Professor Nadine Barlow died on August 17. Nadine was an alumna of the University of Arizona, where she earned a B.S. in Astronomy (1980) and a Ph.D. in Planetary Sciences from LPL in 1987. Nadine's research interests spanned impact cratering on planets and satellites throughout the solar system, from Mercury to Pluto and her curiosity about cratering processes increased along with the reach of our satellite explorations. Her dissertation (Relative Ages and the Geologic History of Martian Terrain Units) mapped, measured, and classified every crater on the entire planet larger than 8 km (5 miles) in diameter. These data were used to establish the detailed relative chronology of Martian geologic features. Nadine maintained and expanded this database throughout her career as later spacecraft missions returned increasingly detailed images of the planet.

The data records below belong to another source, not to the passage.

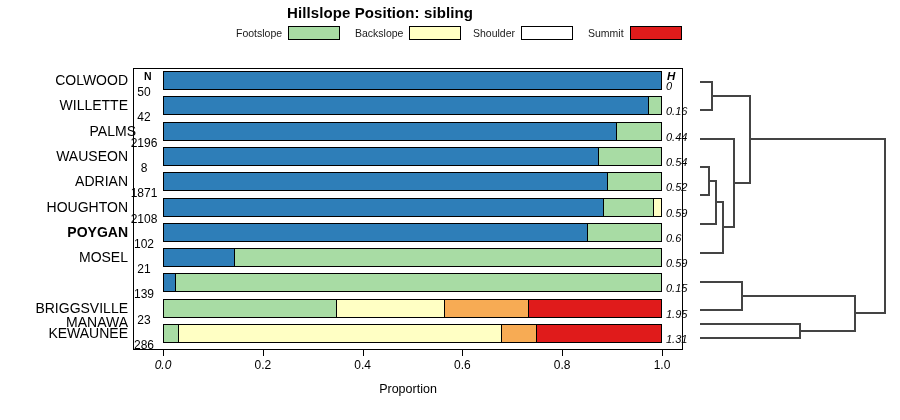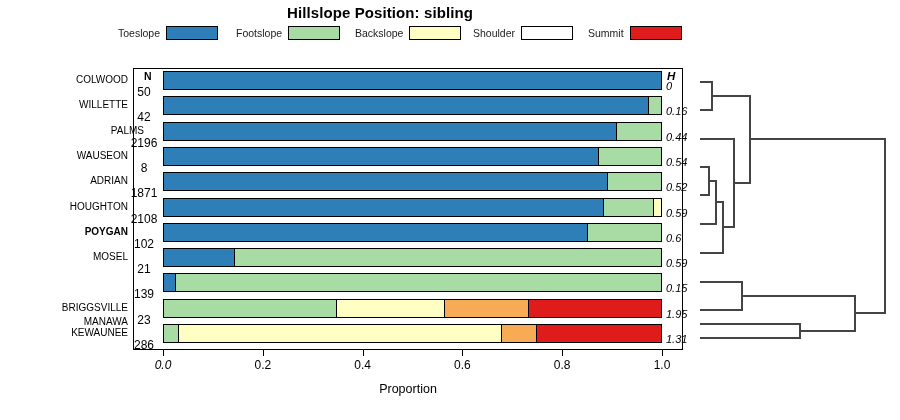"Toeslope" div.lg { html: <div> <span>Toeslope</span> <span></span> </div> -> none }
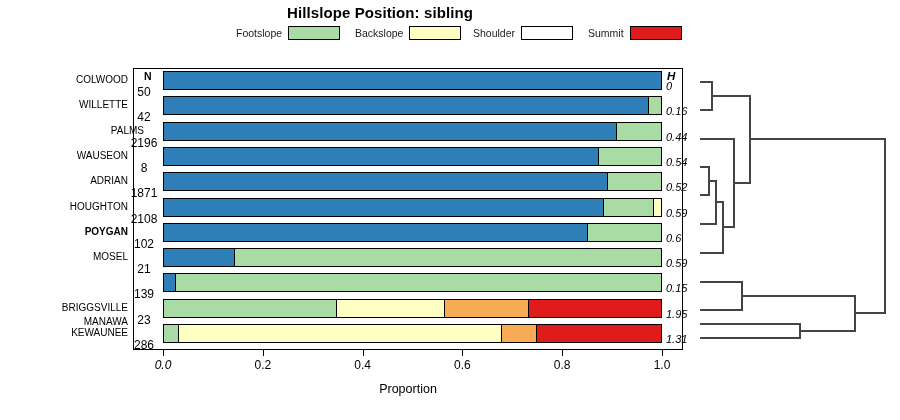"COLWOOD" .rowlabel { font-size: 10px -> 14px }
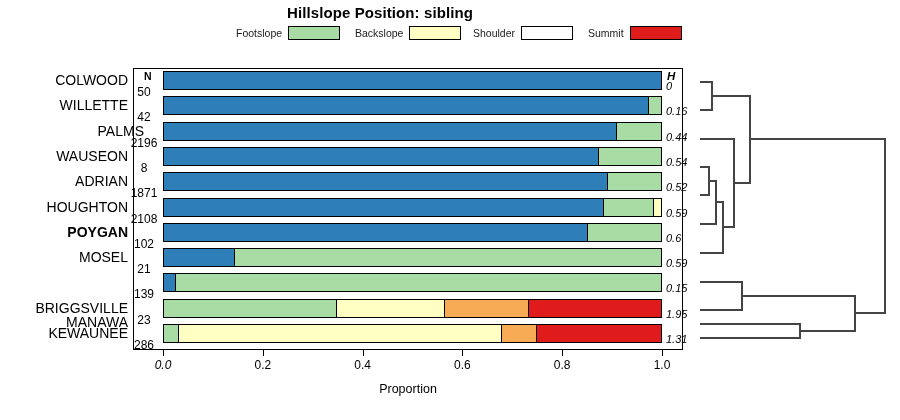"PALMS" div.rowlabel { left: 16px -> 8px }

After completing her Ph.D., Nadine held postdoctoral appointments at the Lunar and Planetary Institute and NASA's Johnson Space Center in Houston, Texas. In 1998, she became an Assistant Professor at the University of Central Florida in Orlando, where she was recognized with the 2002 University Excellence in Undergraduate Teaching Award. Nadine joined the Department of Physics and Astronomy at Northern Arizona University (NAU) in 2002, becoming Department Chair of Astronomy and Planetary Science in 2010. At NAU, Professor Barlow was the recipient of numerous awards for teaching excellence and was largely responsible for doubling the size of the department and developing its curriculum into that of a doctoral program. Professor Barlow supervised many students over the years, both undergraduate and graduate, and was a popular mentor and friend to those students. A prize for Undergraduate Research Exellence is being established at NAU's Department of Astronomy and Planetary Sciences in her name.
Professor Barlow was active in the science community, serving on boards and committees of many professional societies, organizing meetings and consortia to facilitate scientific discussion and collaboration, and publishing numerous papers in the scientific literature. Academic outreach was a priority; Nadine introduced the Arizona Space Grant Program to NAU, and fostered cooperation between NAU, Lowell Observatory, and the U.S. Geological Survey. Asteroid 15466 Barlow is named in her honor.